PCIe device bring up question

The ability of a PCIe endpoint to issue memory, and I/O Read/Write Requests, and
the ability of a Root or Switch Port to forward Memory and I/O
Read/Write Requests in the Upstream direction depends on someone setting bit 2 in the Command Register. This is the Bus Master Enable bit.

On an x86-based computing running Windows 7, who is responsible for setting this bit?

Here’s some hardware layout details:
CPU PCI Bridge ----> root bridge at Bus0:Dev30 -----> root port at Bus0:Dev28 ----->my card at Bus5:Dev0

Here’s the device stack:
\Driver\myDriver
\Driver\mf

On say resume from D3, does the pci.sys driver enumerate the bus and set the Bus Master Enable Bit? Is it the responsibility of mf.sys in this case? As far as my WDF driver is concerned it simply gets it’s D0Entry function called.

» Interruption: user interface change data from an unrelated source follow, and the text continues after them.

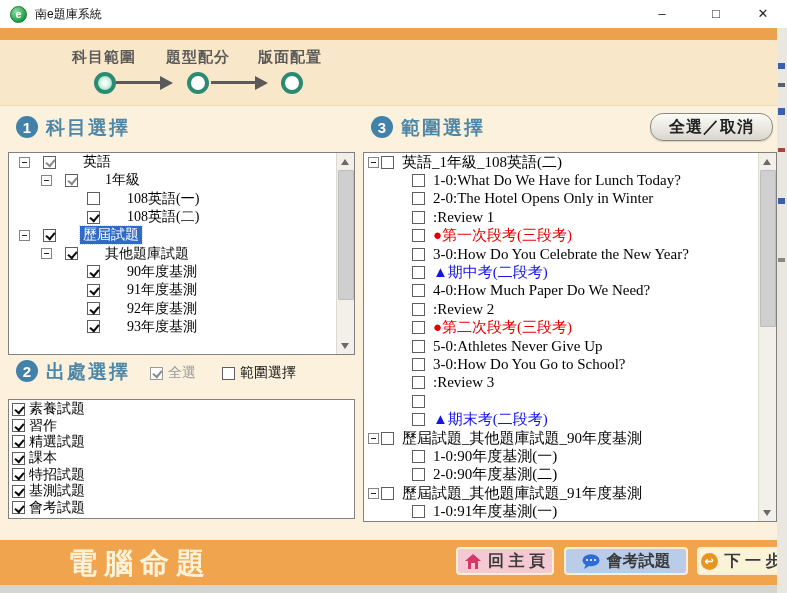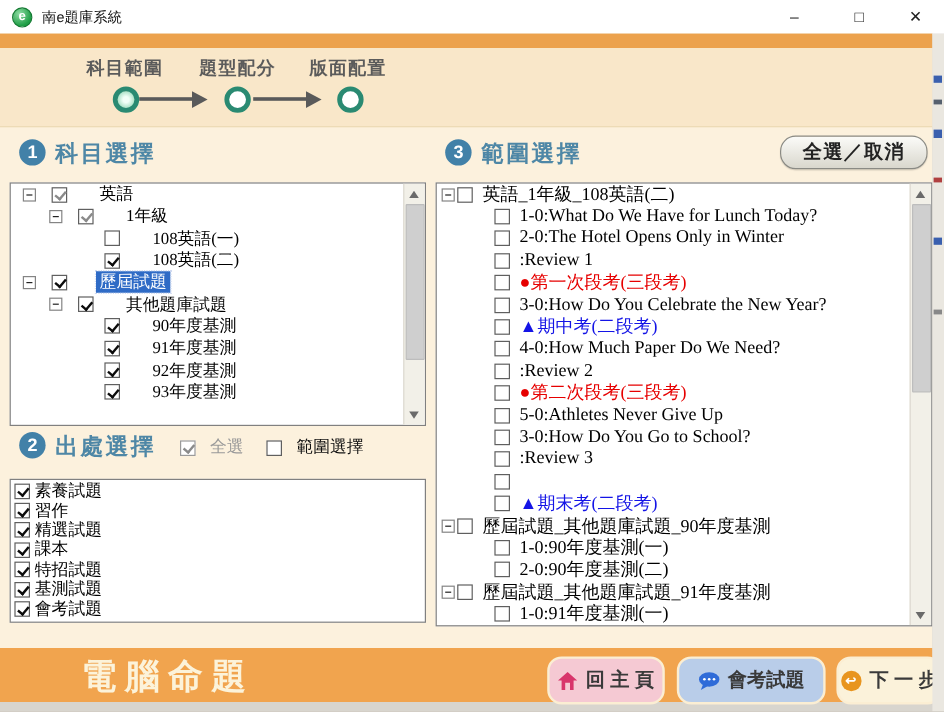--- a/index.html
+++ b/index.html
@@ -38,27 +38,27 @@
   .exp::after{content:'';position:absolute;left:2px;right:2px;top:4px;border-top:1px solid #222;}
   .cb{width:13px;height:13px;border:1px solid #5f5f5f;background:#fff;position:relative;flex:none;box-sizing:border-box;}
   .cb.on::after{content:'';position:absolute;left:1.5px;top:2.5px;width:7px;height:4px;border-left:2px solid #0c0c0c;border-bottom:2px solid #0c0c0c;transform:rotate(-50deg);}
   .cb.on.gray::after{border-color:#8a8a8a;}
   .cb.dis{border-color:#9a9a9a;}
   .tlabel{padding:0 3px;}
   .tlabel.sel{background:#2f6bc6;color:#fff;outline:1px dotted #cfd9f0;}
   
   .srow{display:flex;align-items:center;height:16.4px;font-family:"Liberation Serif","DejaVu Serif",serif;font-size:14px;}
   
-  .selall{position:absolute;display:flex;align-items:center;gap:12px;font-size:14px;font-family:"Liberation Serif","DejaVu Serif",serif;}
+  .selall{position:absolute;display:flex;align-items:center;gap:5px;font-size:14px;font-family:"Liberation Serif","DejaVu Serif",serif;}
   
   .pill{position:absolute;height:26px;border:1px solid #8a8a84;border-radius:13px;background:linear-gradient(#fbfbf8,#d9d7cd);display:flex;align-items:center;justify-content:center;font-size:16px;font-weight:bold;color:#222;letter-spacing:1px;cursor:pointer;box-shadow:0 1px 1px rgba(0,0,0,.15);}
   
   .footer{position:absolute;left:0;top:512px;width:777px;height:45px;background:#f1a44e;}
   .brand{position:absolute;left:68px;top:4px;font-size:29px;font-weight:bold;color:#fcf3da;letter-spacing:7px;}
-  .fbtn{position:absolute;top:7px;height:40px;border:2px solid #fbeed3;display:flex;align-items:center;justify-content:center;gap:7px;font-size:16px;font-weight:bold;color:#3a3a3a;border-radius:12px;box-sizing:border-box;cursor:pointer;}
+  .fbtn{position:absolute;top:7px;height:28px;border:2px solid #fbeed3;display:flex;align-items:center;justify-content:center;gap:7px;font-size:16px;font-weight:bold;color:#3a3a3a;border-radius:4px;box-sizing:border-box;cursor:pointer;}
   .nexticon{width:17px;height:17px;border-radius:50%;background:#e8951f;color:#fff;font-size:11px;font-weight:bold;display:flex;align-items:center;justify-content:center;}
   
   .strip{position:absolute;left:777px;top:28px;width:10px;height:565px;background:#eae7e0;}
   .speck{position:absolute;left:1px;width:7px;}
 </style>
 </head>
 <body>
 
 <div class="screen">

I’m running into the case where this is called BEFORE the Bus Master Enable Bit is set. Who’s to blame?

After your driver forwards IRP_MN_START_DEVICE to PCI.SYS, and it completes, the device is guaranteed to have the BARs enabled.

I don’t know if you need to call IoAllocateDmaAdapter to have bus master bit set, but try that.

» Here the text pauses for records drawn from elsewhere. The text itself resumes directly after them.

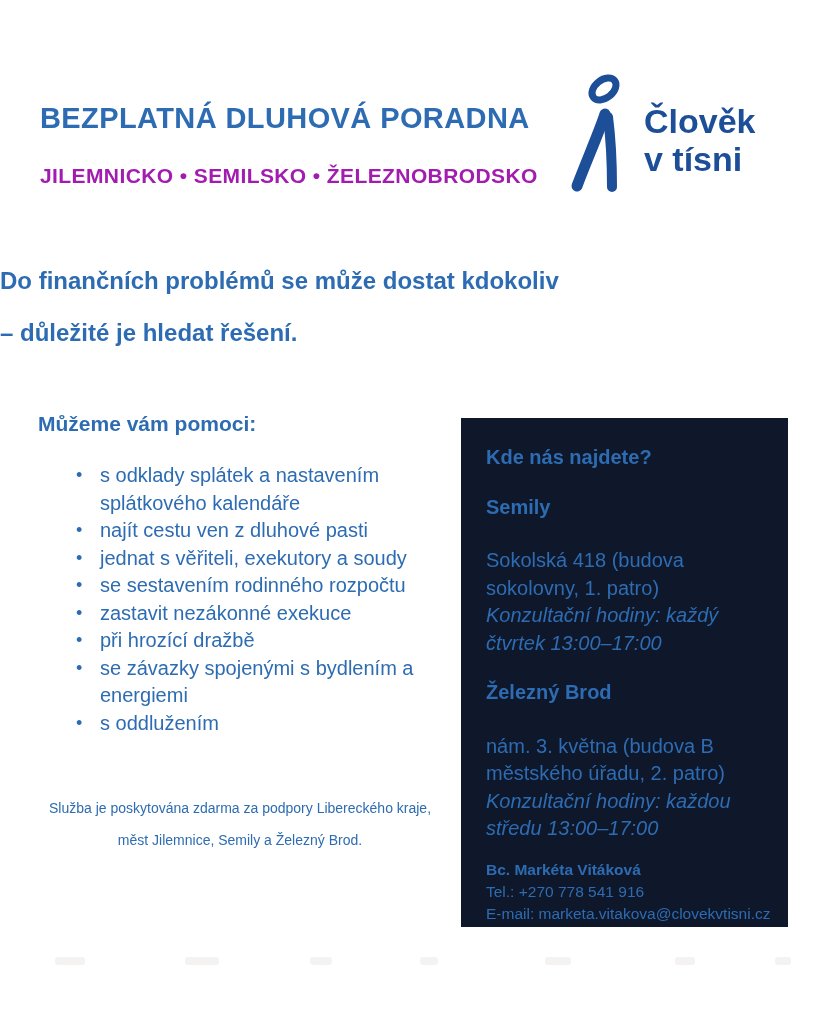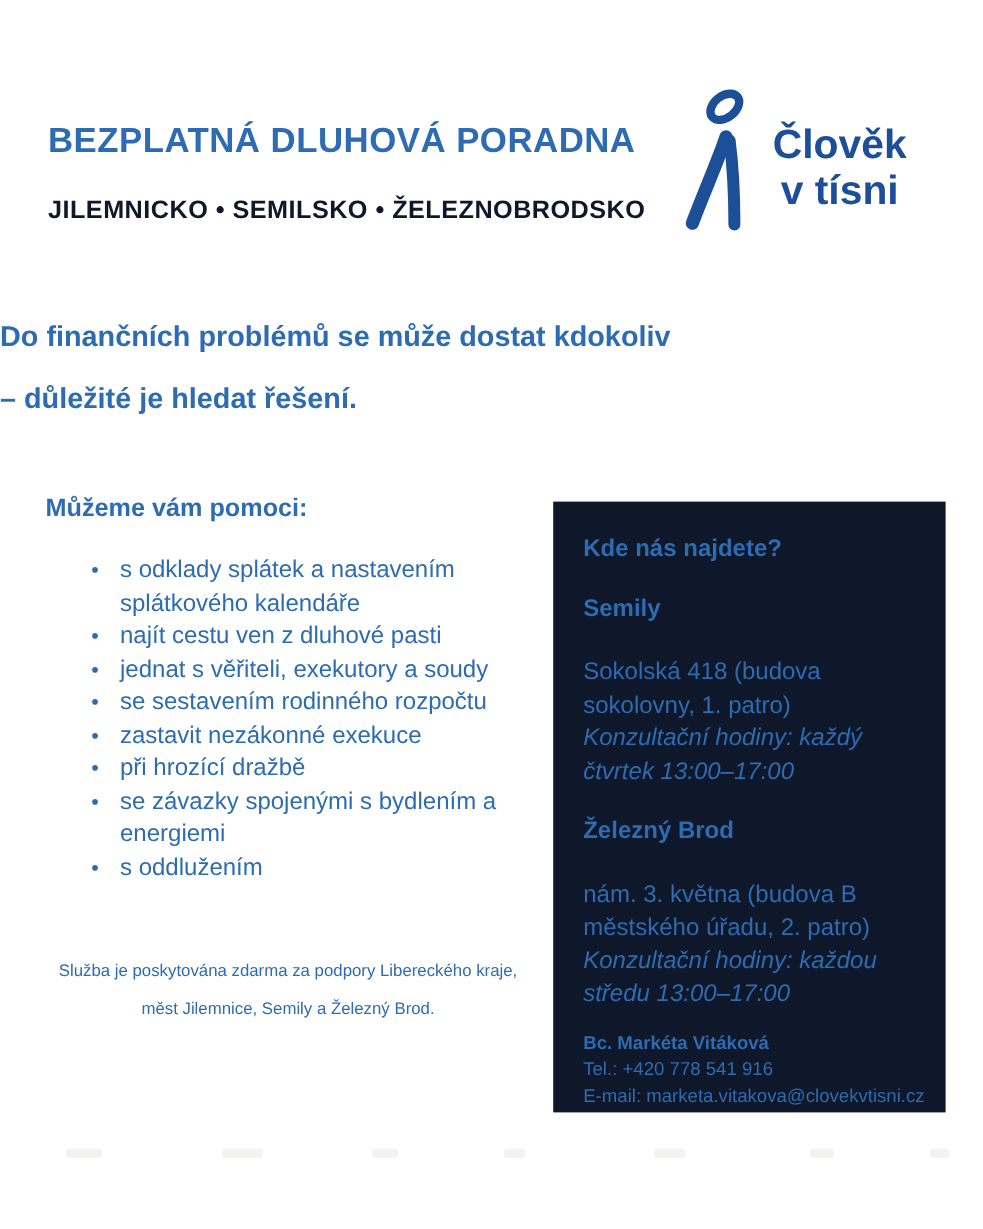--- a/index.html
+++ b/index.html
@@ -15,31 +15,31 @@
 
   
   .hdr-title{
     position:absolute;left:40px;top:102px;
     font-size:29px;font-weight:700;letter-spacing:.4px;
     color:#2d6cb2;white-space:nowrap;
   }
   .hdr-sub{
     position:absolute;left:40px;top:164px;
     font-size:21px;font-weight:700;letter-spacing:.4px;
-    color:#0f172a;white-space:nowrap;
+    color:#a21caf;white-space:nowrap;
   }
   .logo{
     position:absolute;left:568px;top:60px;
     display:flex;align-items:flex-start;
   }
   .logo-mark{display:block;}
   .logo-text{
     margin-left:14px;margin-top:42px;
     font-size:34px;line-height:38px;font-weight:700;
-    color:#1d4e98;white-space:nowrap;text-align:center;
+    color:#1d4e98;white-space:nowrap;
   }
 
   
   .intro{
     position:absolute;left:0;right:0;top:266px;
     color:#2d6cb2;
     font-size:24px;font-weight:700;
   }
   .intro .line{line-height:30px;}
   .intro .line + .line{margin-top:22px;}
@@ -134,21 +134,21 @@
     <div class="loc-name">Semily</div>
     <div class="loc-address">Sokolská 418 (budova sokolovny, 1. patro)</div>
     <div class="loc-hours">Konzultační hodiny: každý čtvrtek 13:00–17:00</div>
 
     <div class="loc-name">Železný Brod</div>
     <div class="loc-address">nám. 3. května (budova B městského úřadu, 2. patro)</div>
     <div class="loc-hours">Konzultační hodiny: každou středu 13:00–17:00</div>
 
     <div class="contact">
       <div class="contact-name">Bc. Markéta Vitáková</div>
-      <div class="contact-line">Tel.: +420 778 541 916</div>
+      <div class="contact-line">Tel.: +270 778 541 916</div>
       <div class="contact-line">E-mail: marketa.vitakova@clovekvtisni.cz</div>
     </div>
   </div>
 
   <div class="faint-row">
     <i style="left:55px;width:30px"></i>
     <i style="left:185px;width:34px"></i>
     <i style="left:310px;width:22px"></i>
     <i style="left:420px;width:18px"></i>
     <i style="left:545px;width:26px"></i>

The essential part I failed to mention was WHEN I’m observing that the BARs aren’t enabled. I’m breaking first thing in D0Entry.

Do you have all the mandatory power management descriptors in your config space?

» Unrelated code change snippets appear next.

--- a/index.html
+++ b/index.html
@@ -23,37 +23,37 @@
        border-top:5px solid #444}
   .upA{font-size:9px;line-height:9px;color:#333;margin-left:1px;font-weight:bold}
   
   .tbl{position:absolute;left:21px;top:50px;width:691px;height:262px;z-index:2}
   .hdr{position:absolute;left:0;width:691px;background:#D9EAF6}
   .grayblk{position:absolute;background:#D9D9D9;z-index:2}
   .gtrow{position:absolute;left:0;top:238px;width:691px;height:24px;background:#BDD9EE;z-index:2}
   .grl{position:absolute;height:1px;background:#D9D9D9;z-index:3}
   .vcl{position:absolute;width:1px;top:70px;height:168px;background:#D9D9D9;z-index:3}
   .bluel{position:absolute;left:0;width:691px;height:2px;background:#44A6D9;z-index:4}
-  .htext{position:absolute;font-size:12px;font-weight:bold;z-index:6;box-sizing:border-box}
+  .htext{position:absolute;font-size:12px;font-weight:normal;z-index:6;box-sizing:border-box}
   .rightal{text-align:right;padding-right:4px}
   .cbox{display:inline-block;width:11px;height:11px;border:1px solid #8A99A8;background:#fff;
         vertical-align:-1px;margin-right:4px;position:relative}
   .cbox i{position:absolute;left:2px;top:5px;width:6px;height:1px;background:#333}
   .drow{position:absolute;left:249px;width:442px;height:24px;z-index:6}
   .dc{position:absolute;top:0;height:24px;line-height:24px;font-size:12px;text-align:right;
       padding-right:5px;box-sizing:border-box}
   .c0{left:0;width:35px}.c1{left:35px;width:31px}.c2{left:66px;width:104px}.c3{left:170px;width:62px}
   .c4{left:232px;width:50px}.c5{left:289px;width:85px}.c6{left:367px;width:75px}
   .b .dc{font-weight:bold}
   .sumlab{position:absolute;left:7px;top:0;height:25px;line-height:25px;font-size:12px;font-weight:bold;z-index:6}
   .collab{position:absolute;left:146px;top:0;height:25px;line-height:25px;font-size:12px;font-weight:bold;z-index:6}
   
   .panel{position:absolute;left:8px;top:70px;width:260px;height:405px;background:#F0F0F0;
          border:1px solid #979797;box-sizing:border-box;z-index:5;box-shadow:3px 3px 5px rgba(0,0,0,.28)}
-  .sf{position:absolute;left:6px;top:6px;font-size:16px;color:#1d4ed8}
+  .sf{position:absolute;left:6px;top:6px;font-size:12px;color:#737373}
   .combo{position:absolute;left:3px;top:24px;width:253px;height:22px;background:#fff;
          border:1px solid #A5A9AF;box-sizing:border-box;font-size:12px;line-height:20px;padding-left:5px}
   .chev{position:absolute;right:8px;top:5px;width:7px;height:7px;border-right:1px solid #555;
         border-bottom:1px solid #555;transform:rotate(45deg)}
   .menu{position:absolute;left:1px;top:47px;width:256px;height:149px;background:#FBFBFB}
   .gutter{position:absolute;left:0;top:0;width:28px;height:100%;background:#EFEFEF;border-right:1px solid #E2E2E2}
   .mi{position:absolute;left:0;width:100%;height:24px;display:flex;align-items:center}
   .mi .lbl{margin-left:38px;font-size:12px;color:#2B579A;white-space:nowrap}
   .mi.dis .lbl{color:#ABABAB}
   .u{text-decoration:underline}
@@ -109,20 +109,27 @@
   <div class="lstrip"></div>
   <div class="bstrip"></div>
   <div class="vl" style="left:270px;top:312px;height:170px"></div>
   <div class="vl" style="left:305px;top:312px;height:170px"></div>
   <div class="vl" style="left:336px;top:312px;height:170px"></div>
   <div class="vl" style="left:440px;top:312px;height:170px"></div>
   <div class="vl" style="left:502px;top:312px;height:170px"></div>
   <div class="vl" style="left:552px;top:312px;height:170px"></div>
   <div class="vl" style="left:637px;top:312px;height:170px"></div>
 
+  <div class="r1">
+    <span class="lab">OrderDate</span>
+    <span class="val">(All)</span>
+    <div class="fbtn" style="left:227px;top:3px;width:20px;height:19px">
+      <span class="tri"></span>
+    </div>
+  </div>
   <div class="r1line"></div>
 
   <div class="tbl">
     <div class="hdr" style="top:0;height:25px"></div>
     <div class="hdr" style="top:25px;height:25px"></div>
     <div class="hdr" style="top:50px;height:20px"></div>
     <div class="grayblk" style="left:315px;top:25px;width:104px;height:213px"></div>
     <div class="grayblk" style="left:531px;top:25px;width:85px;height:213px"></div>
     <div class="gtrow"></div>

As far as I know. Anything specifically you think I should look at?

It’s my understanding that in Apple systems it’s the responsibility of the PCI host controller to configure the controller in such a way that the rest of the PCI subsystem can talk
to devices behind it. This means interrupt assignment, address range assignment and configuring the devices on the bus (which includes setting the Bus Master Enable bit). I assume this is pretty much the standard procedure in Windows too.

I’m able to see that the interrupt and address range has been assigned appropriately, but that bus master enable is not yet set. This is happening on a resume from sleep/hibernate.

I “COULD” go set it myself, but I’m more concerned about why it isn’t enabled by the time my D0Entry is called. Remember this is in a PCIe endpoint device. I have to believe that typically BAR I/O is enabled BEFORE KMDF calls a device’s D0Entry. There are few different ways I can see this working. (1) BIOS brings up all the devices on wake from sleep/hibernate (2) The root port enables the devices on the bus that it services (3) Windows PCI.sys restores the devices to their previous working (4) The process of re-enabling goes PCI->MF.sys->my device and MF.sys isn’t enabling in a timely manner.

Alex also asked about the power management capabilities. Looks like PwrMgmtCap = 0003 (Version=3), PwrMgmtCtrl =0000. These values are the same in both the working and non-working state.